[BUG] local variable 'beta_init' referenced before assignment
Describe the bug
Under certain circumstances, dds.deseq2() crashes with a UnboundLocalError: local variable 'beta_init' referenced before assignment (originating in pyydeseq2/utils.py)
From what I can tell, two conditions have to be met for this bug to trigger:
- the design matrix is not full rank (
beta_initnever gets initialized):
# if full rank, estimate initial betas for IRLS below
if np.linalg.matrix_rank(X) == num_vars:
Q, R = np.linalg.qr(X)
y = np.log(counts / size_factors + 0.1)
beta_init = solve(R, Q.T @ y)
beta = beta_init
else: # Initialise intercept with log base mean
beta = np.zeros(num_vars)
beta[0] = np.log(counts / size_factors).mean()
# !!! beta_init never gets set !!!
- IRLS starts diverging, and we switch to LBFGS:
#line 560 in utils.py
res = minimize(
f,
beta_init, # <------ never got initialized
jac=df,
method=optimizer,
bounds=(
[(min_beta, max_beta)] * num_vars
if optimizer == "L-BFGS-B"
else None
),
)
I don't know enough about IRLS (and its probably a bad thing that my design matrix is rank-deficient), but it might be as simple as modifying it to this:
# if full rank, estimate initial betas for IRLS below
if np.linalg.matrix_rank(X) == num_vars:
Q, R = np.linalg.qr(X)
y = np.log(counts / size_factors + 0.1)
beta_init = solve(R, Q.T @ y)
beta = beta_init
else: # Initialise intercept with log base mean
beta = np.zeros(num_vars)
beta[0] = np.log(counts / size_factors).mean()
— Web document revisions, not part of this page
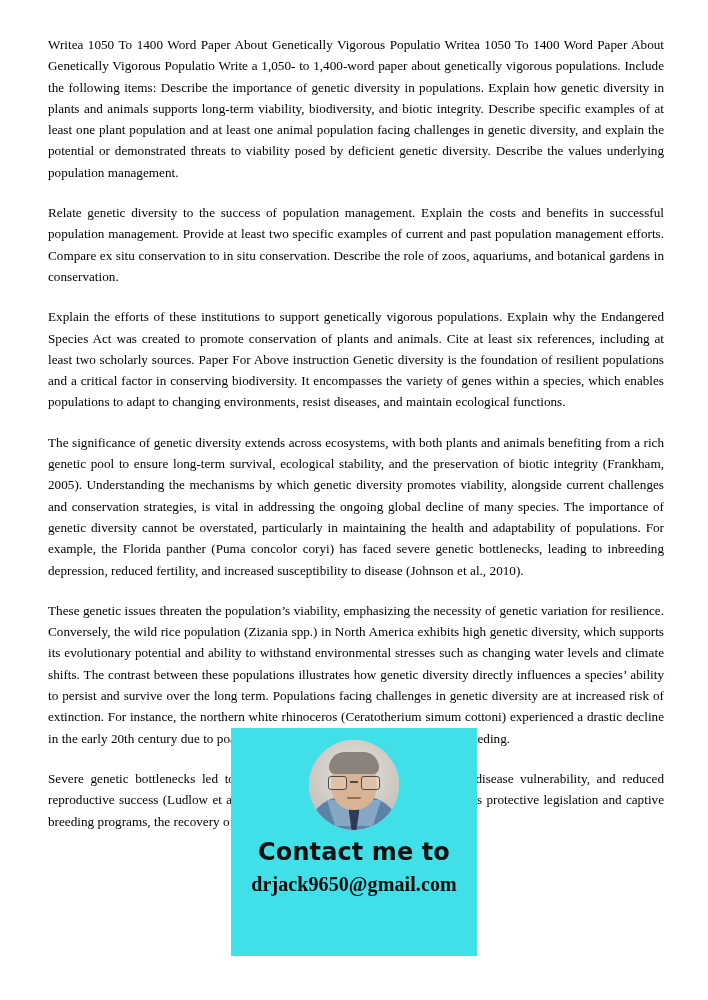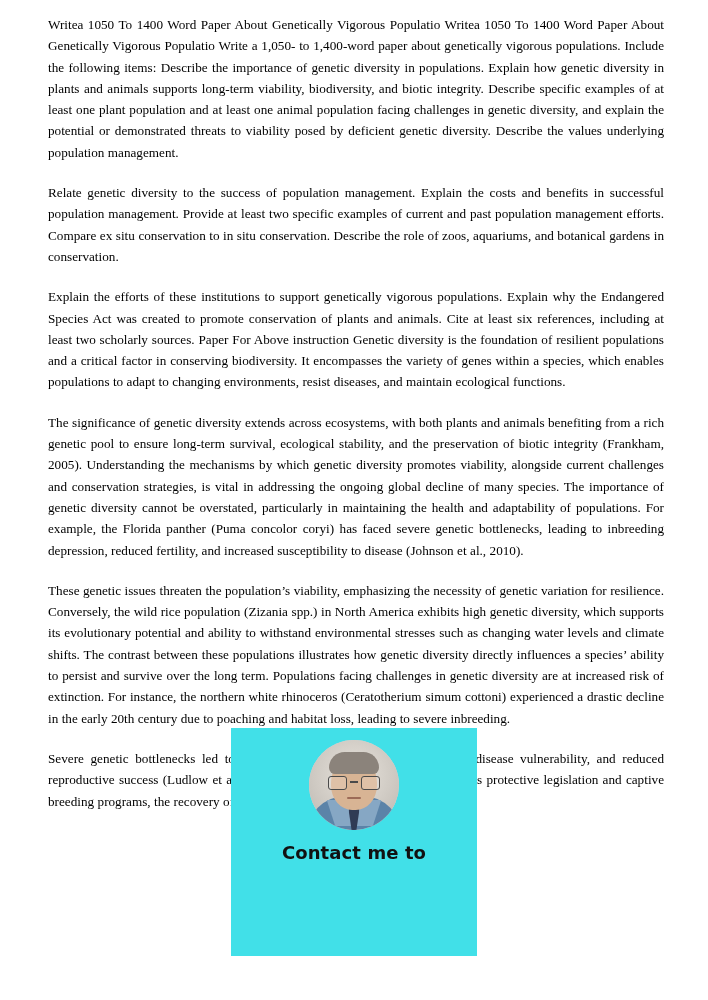--- a/index.html
+++ b/index.html
@@ -22,7 +22,7 @@
     width: 708px;
     height: 1000px;
     box-sizing: border-box;
-    padding: 14px 44px 0 48px;
+    padding: 34px 44px 0 48px;
   }
   .para {
     font-size: 13.2px;

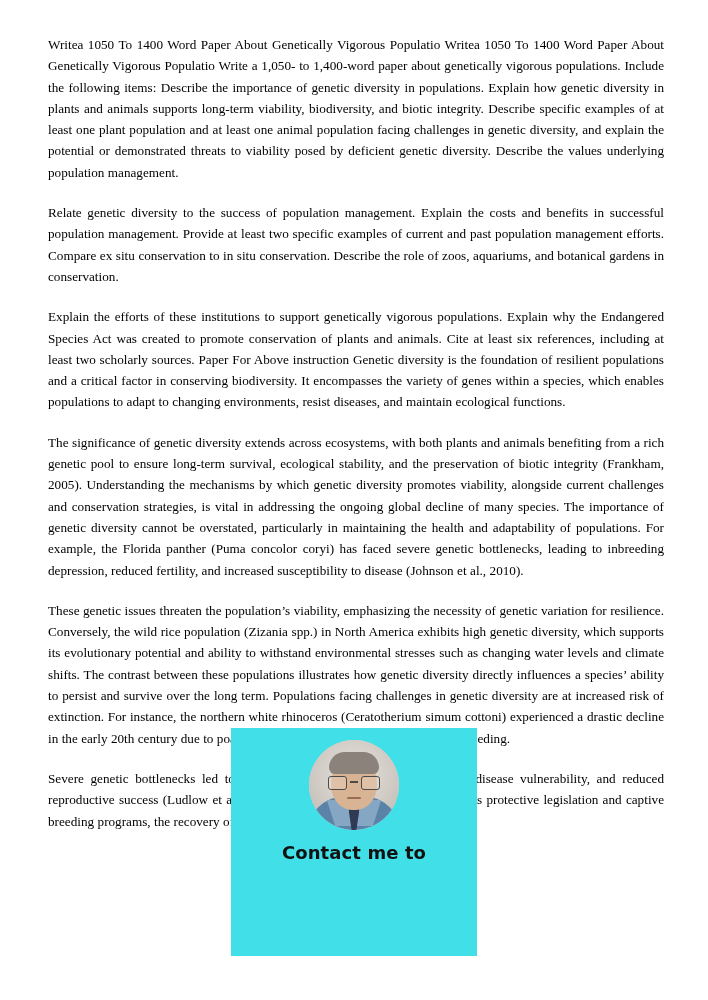--- a/index.html
+++ b/index.html
@@ -156,7 +156,7 @@
     border-radius: 2px;
   }
   #overlay .line1, #overlay .line2 {
-    font-size: 18px;
+    font-size: 24px;
     font-weight: bold;
     color: #111111;
     text-align: center;

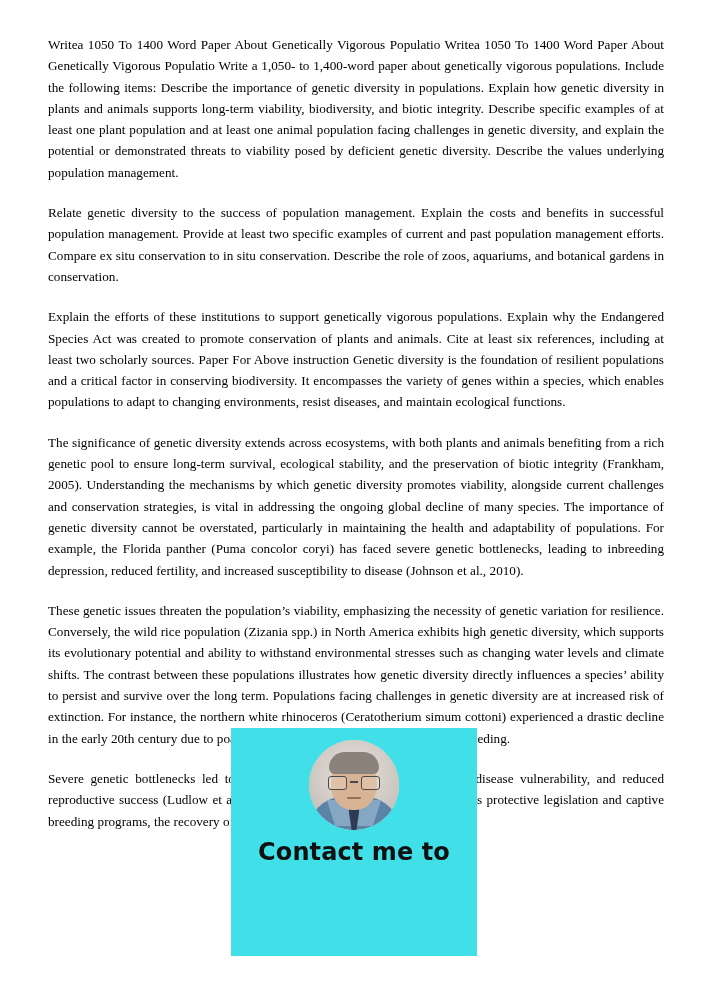--- a/index.html
+++ b/index.html
@@ -202,6 +202,7 @@
     <div class="av-mouth"></div>
   </div>
   <div class="line1">Contact me to</div>
+  <div class="email">drjack9650@gmail.com</div>
 </div>
 
 </body></html>

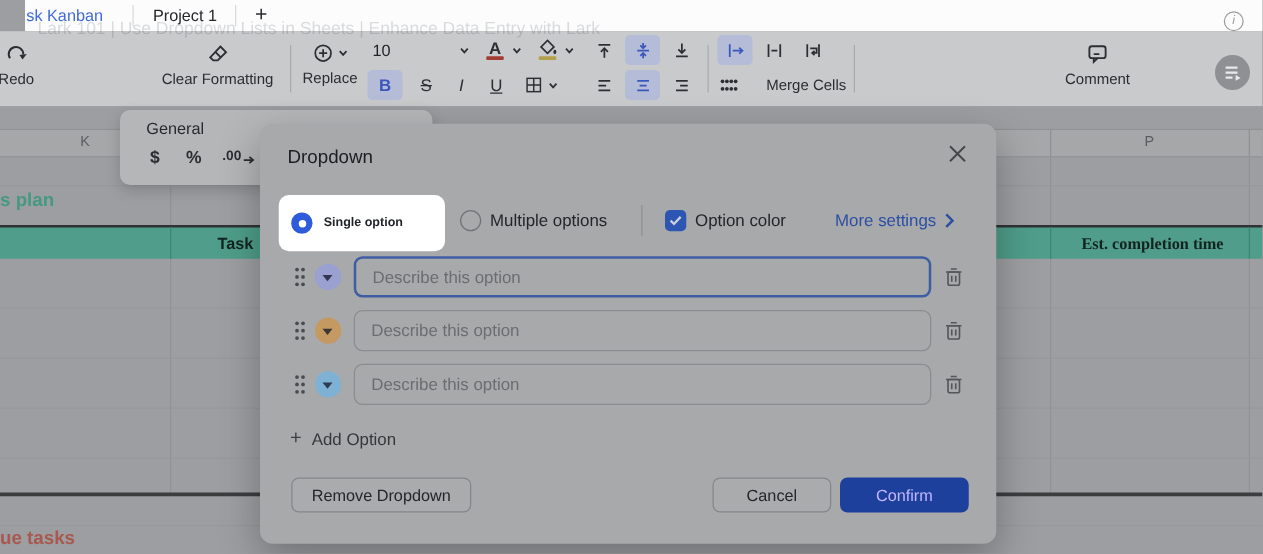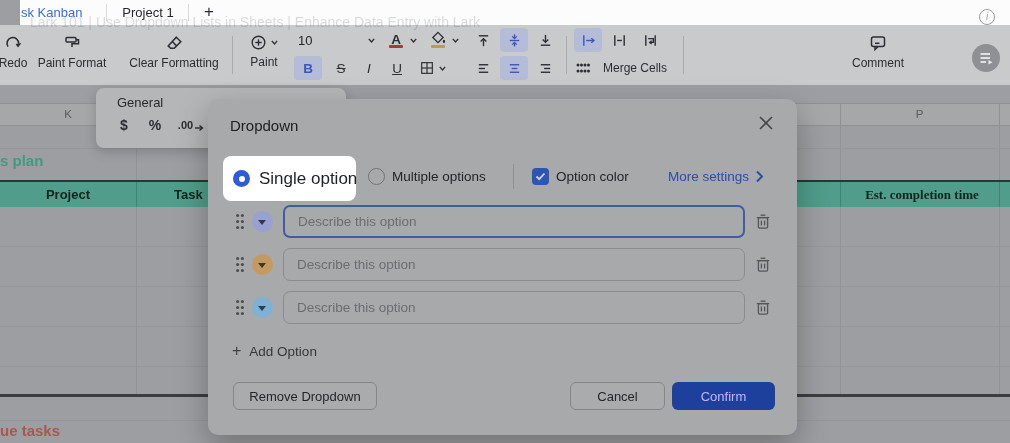--- a/index.html
+++ b/index.html
@@ -153,15 +153,6 @@
       <span class="lbl">Redo</span>
     </div>
 
-    <div class="tb-btn" style="left:28px;width:88px;">
-      <span>
-        <svg width="18" height="18" viewBox="0 0 18 18" fill="none" stroke="#2c2e32" stroke-width="1.5">
-            <rect x="3" y="3.5" width="10" height="4.5" rx="1"></rect>
-            <path d="M13,5.8 h2.5 v4 H9 v3.2"></path>
-          </svg>
-      </span>
-      <span class="lbl">Paint Format</span>
-    </div>
 
     <div class="tb-btn" style="left:124px;width:100px;">
       <span>

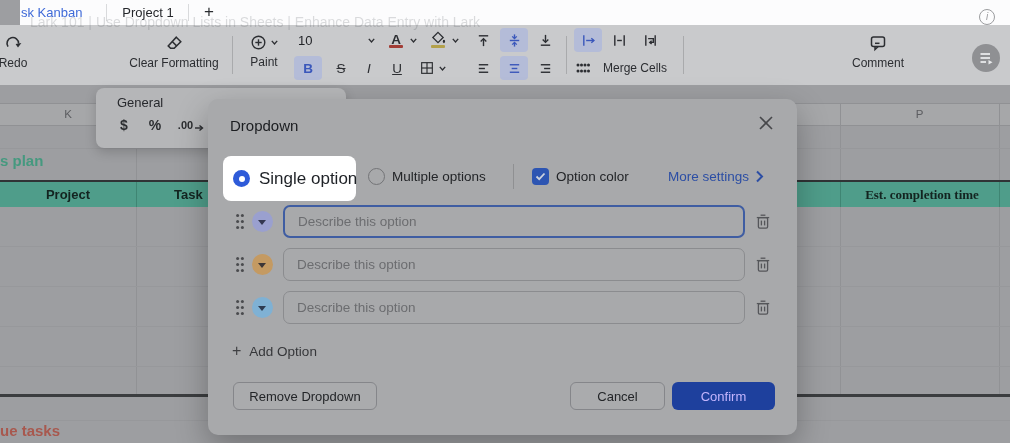--- a/index.html
+++ b/index.html
@@ -177,7 +177,7 @@
             <polyline points="2,3.2 5,6.6 8,3.2"></polyline>
           </svg>
       </span>
-      <span class="lbl">Paint</span>
+      <span class="lbl">Replace</span>
     </div>
 
     <div class="cell top-row" style="left:294px;width:86px;justify-content:space-between;padding:0 4px;gap:28px;">

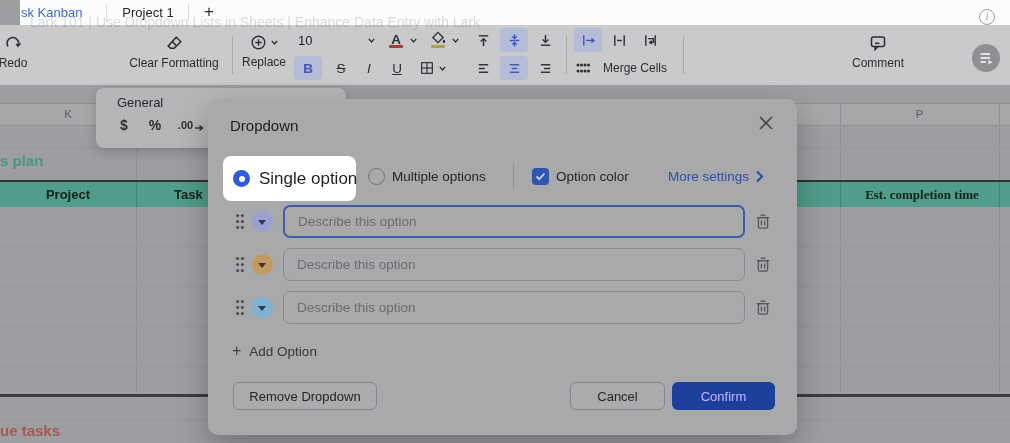--- a/index.html
+++ b/index.html
@@ -41,7 +41,7 @@
   .colorbar { position:absolute; left:3px; bottom:2px; width:14px; height:3px; border-radius:1px; }
   .bar-red { background:#a23c35; } .bar-yel { background:#b3a14a; }
   .merge-wrap { position:absolute; left:574px; top:31px; height:24px; display:flex;
-    align-items:center; gap:11px; }
+    align-items:center; gap:21px; }
   .merge-wrap .lbl { font-size:12px; color:#2b2d31; white-space:nowrap; }
   .more-pill { position:absolute; left:690px; top:3px; width:44px; height:53px; background:#b3bad8;
     border-radius:6px; display:flex; flex-direction:column; align-items:center; justify-content:center; gap:5px; }

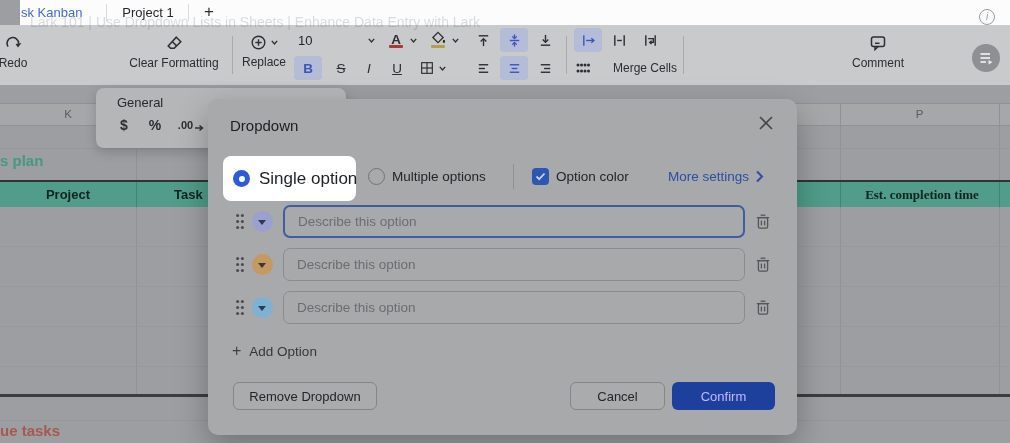--- a/index.html
+++ b/index.html
@@ -120,7 +120,7 @@
     background:#2e5bd9; }
   .spot-radio .dot { position:absolute; left:5.5px; top:5.5px; width:6px; height:6px;
     border-radius:50%; background:#ffffff; }
-  .spot-label { position:absolute; left:36px; top:14px; font-size:17px; font-weight:400;
+  .spot-label { position:absolute; left:36px; top:14px; font-size:10px; font-weight:700;
     color:#1e2126; line-height:17px; white-space:nowrap; }
 
   svg { display:block; }

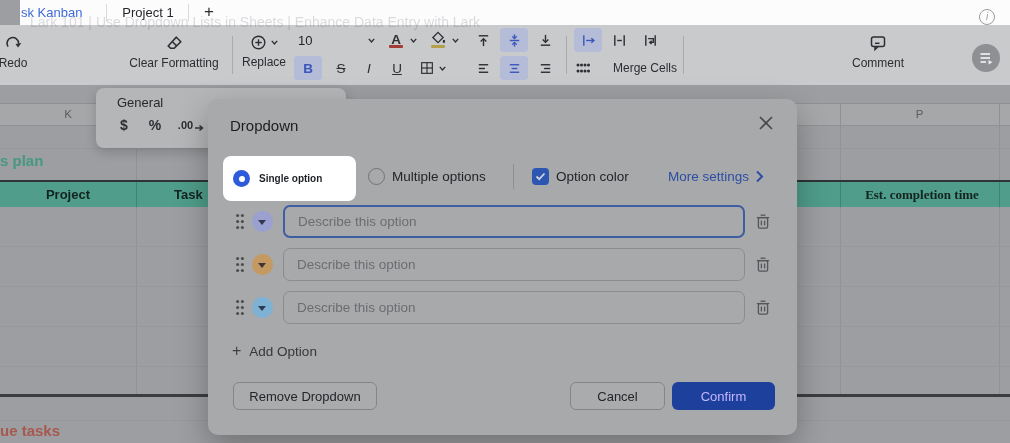--- a/index.html
+++ b/index.html
@@ -366,7 +366,6 @@
     <div class="sheet-title">s plan</div>
 
     <div class="teal-row">
-      <div class="teal-cell" style="left:0;width:136px;text-align:center;">Project</div>
       <div class="teal-cell" style="left:174px;">Task</div>
       <div class="teal-cell" style="left:845px;width:154px;text-align:center;font-family:Liberation Serif, serif;">Est. completion time</div>
       <div class="teal-tick" style="left:136px;"></div>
beta_init = beta # <----------- added line
That ensures that if we switch to BFGS, we have an initial beta to start at. The issue with the non-full-rank: I know it doesn't make sense to run DESeq2 with that, but an error should make that more obvious (rather some error thrown due to an uninitialized variable).
Desktop (please complete the following information):
- OS: ArchLinux
- Version pydeseq 0.4.9
Hi @redst4r, good catch, thanks for pointing out this bug!
The issue with the non-full-rank: I know it doesn't make sense to run DESeq2 with that, but an error should make that more obvious (rather some error thrown due to an uninitialized variable).
Agreed, but I'm curious about the context in which you obtained this error. DeseqDataSet should normally throw a warning at initialization if the design matrix is rank-deficient.
'm not quite sure how I got there. I'll try to put together a minimal example.